Abstract
The immunologic factors have been implicated in the pathogenesis of osteonecrosis. We aimed to investigate the potential role of immune regulatory cells in the development of osteonecrosis of femoral head (ONFH). Sixty-seven patients diagnosed with ONFH and fifty-eight age-, height-, and weight-matched healthy subjects were included in this retrospective study between September 2015 and September 2018. The flow cytometry was used to test the count, percentage, and ratio of T and B lymphocyte subsets in peripheral blood.

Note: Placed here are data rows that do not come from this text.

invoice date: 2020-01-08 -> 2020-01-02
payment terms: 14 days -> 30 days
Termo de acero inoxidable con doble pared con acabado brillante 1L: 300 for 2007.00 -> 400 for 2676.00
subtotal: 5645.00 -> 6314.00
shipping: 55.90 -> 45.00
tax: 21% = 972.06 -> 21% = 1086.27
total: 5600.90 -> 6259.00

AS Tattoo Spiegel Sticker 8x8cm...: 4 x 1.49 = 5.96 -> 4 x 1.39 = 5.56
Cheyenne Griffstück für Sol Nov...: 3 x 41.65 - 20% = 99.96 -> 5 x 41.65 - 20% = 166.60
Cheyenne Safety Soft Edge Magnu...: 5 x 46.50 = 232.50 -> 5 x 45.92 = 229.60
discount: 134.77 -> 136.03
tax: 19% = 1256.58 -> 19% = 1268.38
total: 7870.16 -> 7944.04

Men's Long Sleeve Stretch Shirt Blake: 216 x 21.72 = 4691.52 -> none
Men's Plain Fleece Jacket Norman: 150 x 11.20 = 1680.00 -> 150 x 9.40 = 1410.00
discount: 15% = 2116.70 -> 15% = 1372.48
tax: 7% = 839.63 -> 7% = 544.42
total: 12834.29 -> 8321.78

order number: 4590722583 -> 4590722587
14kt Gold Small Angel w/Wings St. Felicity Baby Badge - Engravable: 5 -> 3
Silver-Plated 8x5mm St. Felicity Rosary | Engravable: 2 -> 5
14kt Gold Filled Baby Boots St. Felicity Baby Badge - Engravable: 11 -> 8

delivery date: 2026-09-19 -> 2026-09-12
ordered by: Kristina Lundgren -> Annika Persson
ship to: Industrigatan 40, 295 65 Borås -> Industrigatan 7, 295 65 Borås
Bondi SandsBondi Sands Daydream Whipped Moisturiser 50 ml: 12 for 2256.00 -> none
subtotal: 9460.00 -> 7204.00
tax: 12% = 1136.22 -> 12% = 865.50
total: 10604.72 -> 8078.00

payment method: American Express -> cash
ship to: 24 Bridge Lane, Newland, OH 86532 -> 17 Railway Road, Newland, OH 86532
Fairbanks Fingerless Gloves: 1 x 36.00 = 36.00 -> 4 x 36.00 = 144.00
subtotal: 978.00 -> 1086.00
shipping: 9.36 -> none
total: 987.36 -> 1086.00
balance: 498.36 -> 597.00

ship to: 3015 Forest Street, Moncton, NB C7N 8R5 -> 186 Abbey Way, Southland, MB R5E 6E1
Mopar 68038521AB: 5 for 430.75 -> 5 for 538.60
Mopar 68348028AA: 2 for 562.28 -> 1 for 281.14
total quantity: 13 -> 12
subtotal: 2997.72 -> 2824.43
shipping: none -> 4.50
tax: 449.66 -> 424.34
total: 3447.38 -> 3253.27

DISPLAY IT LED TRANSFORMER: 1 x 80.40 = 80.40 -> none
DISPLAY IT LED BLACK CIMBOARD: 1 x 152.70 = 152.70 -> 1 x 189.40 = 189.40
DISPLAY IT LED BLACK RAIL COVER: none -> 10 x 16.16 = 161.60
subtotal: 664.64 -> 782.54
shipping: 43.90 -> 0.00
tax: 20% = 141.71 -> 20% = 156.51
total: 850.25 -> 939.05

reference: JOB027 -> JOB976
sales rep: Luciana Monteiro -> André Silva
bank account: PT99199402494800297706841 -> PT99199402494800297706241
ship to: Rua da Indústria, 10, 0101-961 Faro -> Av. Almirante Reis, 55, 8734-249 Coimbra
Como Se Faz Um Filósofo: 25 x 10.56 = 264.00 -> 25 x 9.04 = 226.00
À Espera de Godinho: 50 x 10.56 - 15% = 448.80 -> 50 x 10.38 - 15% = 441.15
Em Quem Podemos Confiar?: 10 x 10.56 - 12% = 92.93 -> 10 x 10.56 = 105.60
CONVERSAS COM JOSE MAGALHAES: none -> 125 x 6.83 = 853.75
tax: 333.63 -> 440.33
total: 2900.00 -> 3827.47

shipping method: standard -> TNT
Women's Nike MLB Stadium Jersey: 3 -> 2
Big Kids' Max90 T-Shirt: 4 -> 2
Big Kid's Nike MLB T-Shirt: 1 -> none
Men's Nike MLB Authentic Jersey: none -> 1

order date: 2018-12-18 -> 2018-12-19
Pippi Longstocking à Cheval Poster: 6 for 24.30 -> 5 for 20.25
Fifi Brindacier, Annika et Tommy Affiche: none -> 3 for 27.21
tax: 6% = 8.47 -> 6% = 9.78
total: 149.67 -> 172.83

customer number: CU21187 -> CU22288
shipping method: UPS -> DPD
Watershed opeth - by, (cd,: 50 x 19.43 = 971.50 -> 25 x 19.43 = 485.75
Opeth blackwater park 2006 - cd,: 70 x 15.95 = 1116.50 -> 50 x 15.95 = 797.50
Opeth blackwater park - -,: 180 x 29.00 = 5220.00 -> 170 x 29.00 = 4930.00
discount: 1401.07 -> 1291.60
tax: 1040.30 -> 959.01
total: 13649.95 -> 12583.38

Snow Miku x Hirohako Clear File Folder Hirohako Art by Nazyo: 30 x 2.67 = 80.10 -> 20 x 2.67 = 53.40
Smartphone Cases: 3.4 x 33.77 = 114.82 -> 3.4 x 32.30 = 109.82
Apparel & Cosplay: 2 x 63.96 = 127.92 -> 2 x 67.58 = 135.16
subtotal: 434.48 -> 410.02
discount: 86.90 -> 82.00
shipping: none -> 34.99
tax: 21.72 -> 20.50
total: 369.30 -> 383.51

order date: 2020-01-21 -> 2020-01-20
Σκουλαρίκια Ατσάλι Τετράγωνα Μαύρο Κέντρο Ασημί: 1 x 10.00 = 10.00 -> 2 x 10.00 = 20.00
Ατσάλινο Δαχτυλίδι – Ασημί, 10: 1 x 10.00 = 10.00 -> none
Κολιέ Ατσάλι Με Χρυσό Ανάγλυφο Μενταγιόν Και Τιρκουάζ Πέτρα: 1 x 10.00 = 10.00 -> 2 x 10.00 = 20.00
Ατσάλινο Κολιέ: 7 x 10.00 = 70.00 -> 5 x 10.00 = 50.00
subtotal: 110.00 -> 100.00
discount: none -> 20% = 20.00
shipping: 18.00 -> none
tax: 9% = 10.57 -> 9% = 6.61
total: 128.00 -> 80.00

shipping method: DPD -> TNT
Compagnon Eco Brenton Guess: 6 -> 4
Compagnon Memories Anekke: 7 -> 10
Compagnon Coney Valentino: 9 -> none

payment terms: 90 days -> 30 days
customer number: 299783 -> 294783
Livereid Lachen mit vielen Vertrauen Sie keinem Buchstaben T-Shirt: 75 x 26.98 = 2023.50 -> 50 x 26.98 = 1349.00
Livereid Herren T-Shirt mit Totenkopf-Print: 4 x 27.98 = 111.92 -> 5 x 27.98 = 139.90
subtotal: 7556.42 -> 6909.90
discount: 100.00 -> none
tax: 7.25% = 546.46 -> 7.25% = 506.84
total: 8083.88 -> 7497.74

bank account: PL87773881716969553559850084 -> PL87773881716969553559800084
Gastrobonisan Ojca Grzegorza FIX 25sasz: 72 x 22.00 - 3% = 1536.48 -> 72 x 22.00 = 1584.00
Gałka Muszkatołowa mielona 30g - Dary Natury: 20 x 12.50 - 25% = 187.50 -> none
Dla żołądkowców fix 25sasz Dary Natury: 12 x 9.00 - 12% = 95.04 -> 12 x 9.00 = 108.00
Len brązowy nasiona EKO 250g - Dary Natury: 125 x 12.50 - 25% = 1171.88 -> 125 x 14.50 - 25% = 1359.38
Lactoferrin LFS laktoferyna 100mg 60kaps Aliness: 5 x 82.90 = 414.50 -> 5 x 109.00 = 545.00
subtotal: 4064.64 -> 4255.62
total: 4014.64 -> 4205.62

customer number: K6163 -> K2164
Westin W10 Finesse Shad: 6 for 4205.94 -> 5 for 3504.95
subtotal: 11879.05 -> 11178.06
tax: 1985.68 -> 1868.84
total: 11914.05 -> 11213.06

The T and B lymphocyte levels were compared among different ARCO stages, CJFH types, and etiology groups. The total lymphocyte count, CD3+T cells, Ts cells (CD3+CD8+), B-1 cell count, and B-1 cells (CD5+CD19+) were significantly higher in the patients with ONFH than those in the control subjects. The percentage of T lymphocytes in the patients with ARCO IV stage was significantly smaller than that in the ONFH patients with ARCO II and III stages. The percentage of inhibitory T lymphocytes in patients with CJFH type L3 was significantly smaller than that in the patients with types L1 and L2. In terms of the different ONFH etiologies, the total lymphocyte count and Ts cells (CD3+CD8+) were significantly lower in the ONFH patients induced by excessive alcohol intake than those in the idiopathic ONFH patients. Our results seem to indicate that immune regulatory cells, such as T and B lymphocytes, play an important role in the pathogenesis of ONFH. The development and progression of ONFH may be associated with immune system imbalance.
1. Introduction
Nontraumatic osteonecrosis of the femoral head (ONFH) is a refractory and progressive disease that frequently leads to femoral head collapse and degenerative changes to the hip joint [1]. It can be entirely asymptomatic, detected only by imaging, or severe, requiring surgical intervention, which brings disaster for patients and families [2]. Nontraumatic ONFH has been often related to corticosteroid usage, chronic alcohol consumption, infection, hyperbaric events, storage disorders, marrow infiltrating diseases, coagulation defects, immoderately low or high temperatures, and some autoimmune diseases [3, 4].
Although there are many risk factors for osteonecrosis of the femoral head, the specific pathogenesis of osteonecrosis is not clear. Currently, widely accepted theories include: blood transportation obstacle [5, 6], lipid metabolism disorder [7], intraosseous hypertension [8], bone cell apoptosis [9], immune factors [2]. During the development of avascular necrosis of femoral head, bone absorption is greater than bone formation, which is an important factor leading to femoral head collapse. Meanwhile, some scholars have found that immune imbalance plays an important role in the pathological process of femoral head necrosis [10, 11]. Under normal circumstances, the function of osteoblasts and osteoclasts maintains a balance, and immune cells play an important role in maintaining this balance. After femoral head necrosis occurs, the immune balance is broken due to the large amount of chemokines and cytokines released by local necrotic cells. If this imbalance is difficult to correct and osteoclasts gradually become more active than osteoblasts, then bone destruction will be difficult to repair and eventually lead to irreversible collapse of the femoral head. At this stage, joint replacement may be the only solution for patients. In addition, patients with autoimmune diseases have a higher probability of femoral head necrosis than normal persons, which may be related to long-term use of glucocorticoids, vasculitis, and immune dysfunction [11].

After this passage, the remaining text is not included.